Assigned task
In the entries below, the lines from the one with "font-size: 16px ->" through the one with "text: identical regarding" are to be copied exactly; both ends count.

Exercise inputs
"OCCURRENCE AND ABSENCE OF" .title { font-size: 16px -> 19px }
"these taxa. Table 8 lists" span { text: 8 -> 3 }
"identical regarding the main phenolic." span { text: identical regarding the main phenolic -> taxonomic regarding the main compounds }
...
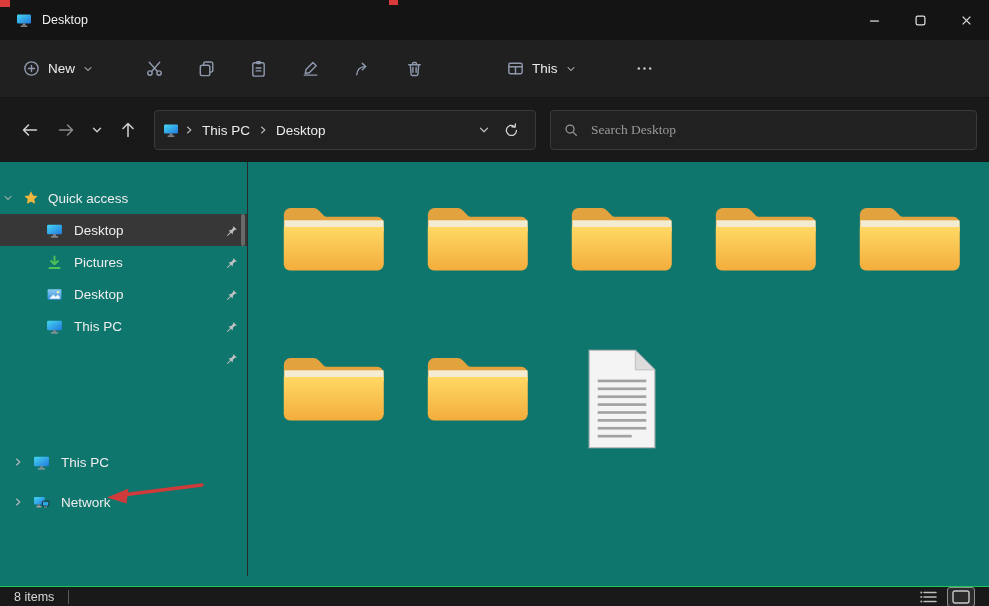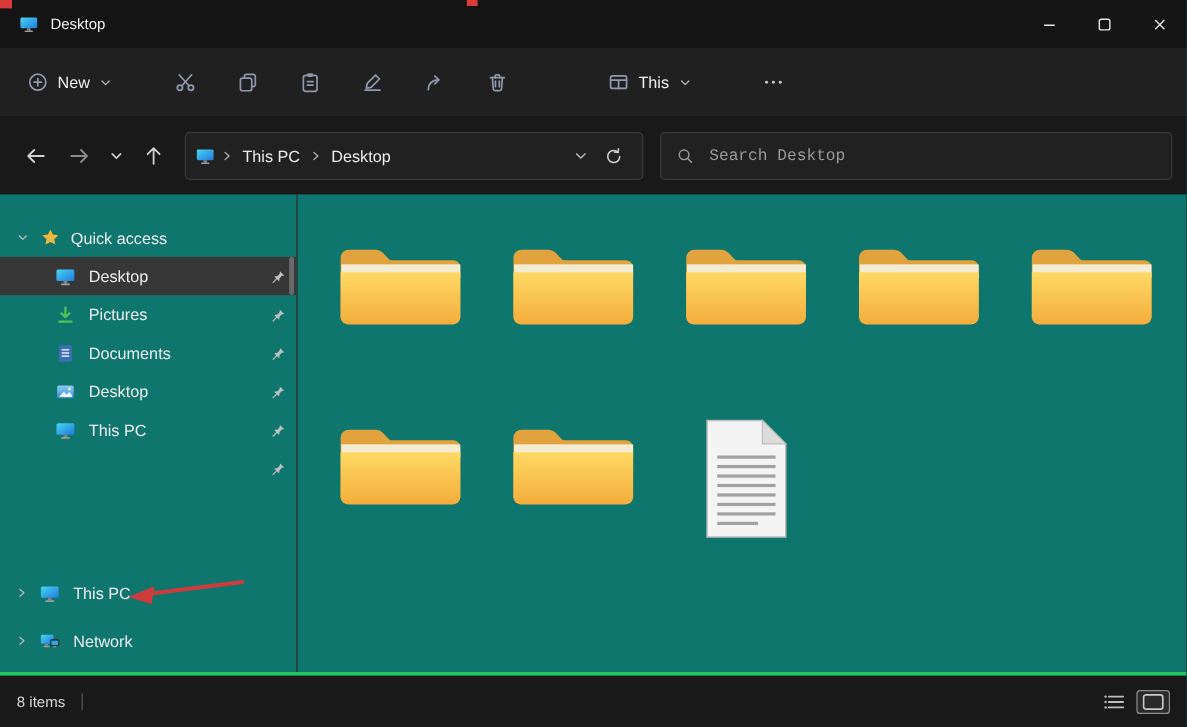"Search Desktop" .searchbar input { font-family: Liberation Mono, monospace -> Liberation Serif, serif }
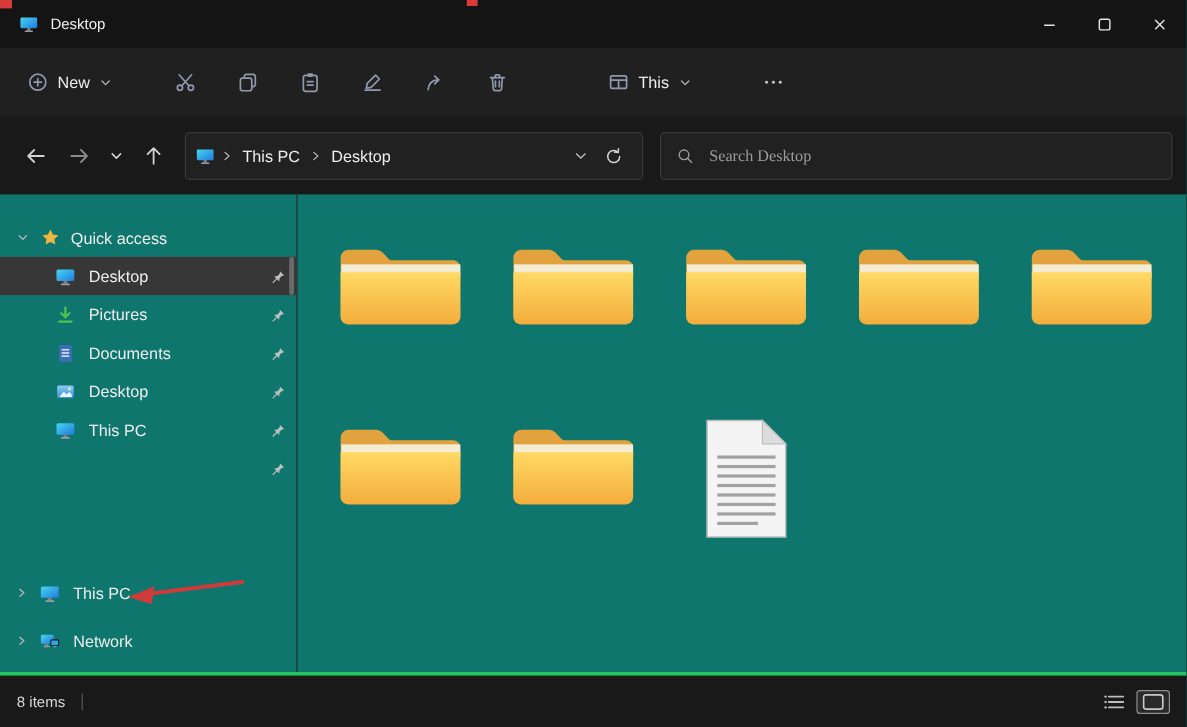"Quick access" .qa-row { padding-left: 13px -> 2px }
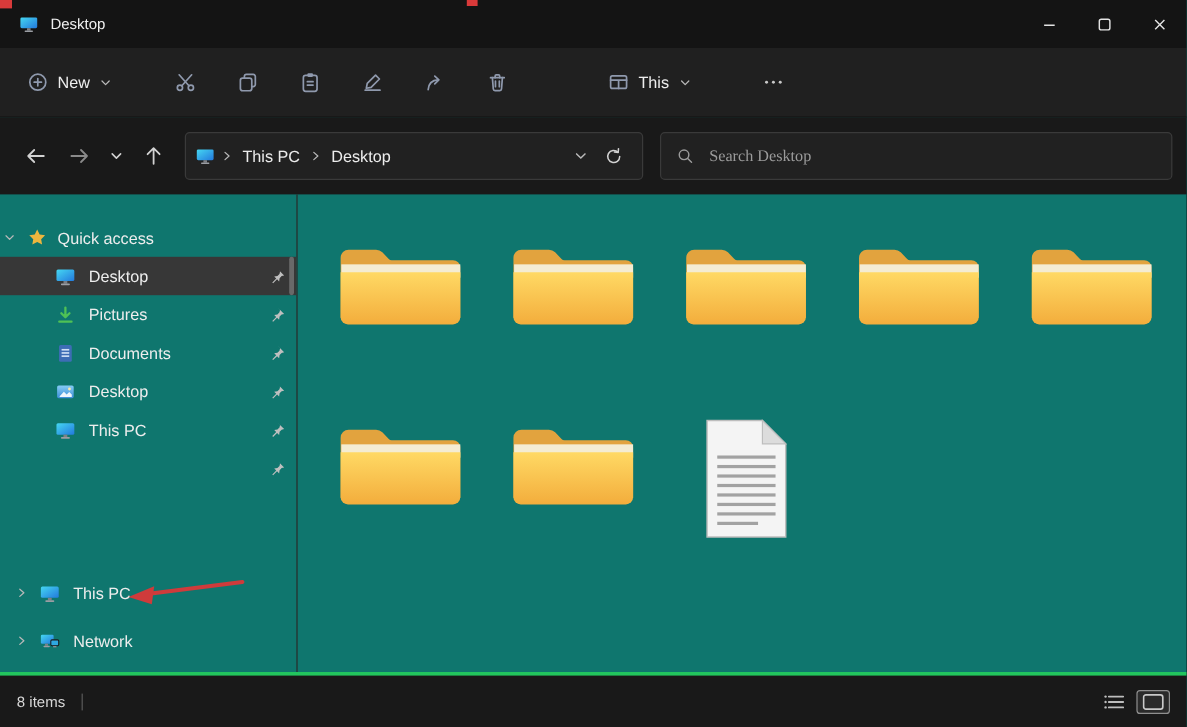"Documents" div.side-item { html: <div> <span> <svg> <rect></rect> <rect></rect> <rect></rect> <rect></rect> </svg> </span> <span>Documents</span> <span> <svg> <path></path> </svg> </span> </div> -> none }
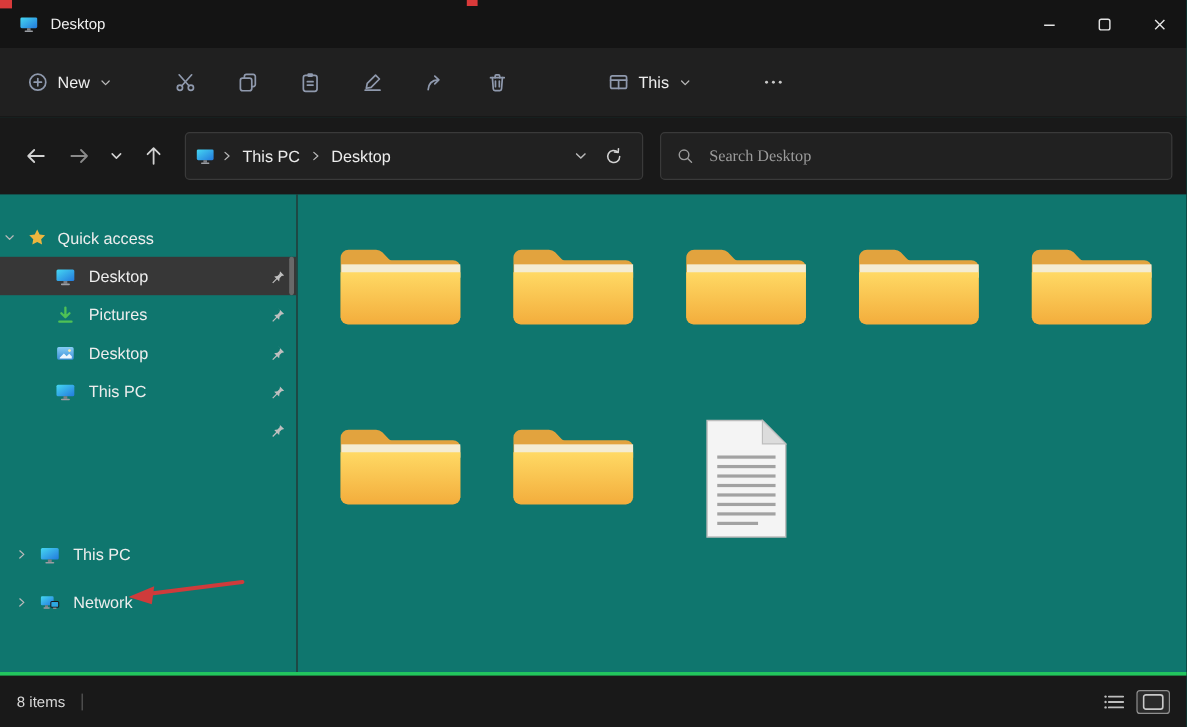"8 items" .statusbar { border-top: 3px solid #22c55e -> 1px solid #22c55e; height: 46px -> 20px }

Finished task
"OCCURRENCE AND ABSENCE OF" .title { font-size: 16px -> 19px }
"these taxa. Table 8 lists" span { text: 8 -> 3 }
"identical regarding the main phenolic." span { text: identical regarding the main phenolic -> taxonomic regarding the main compounds }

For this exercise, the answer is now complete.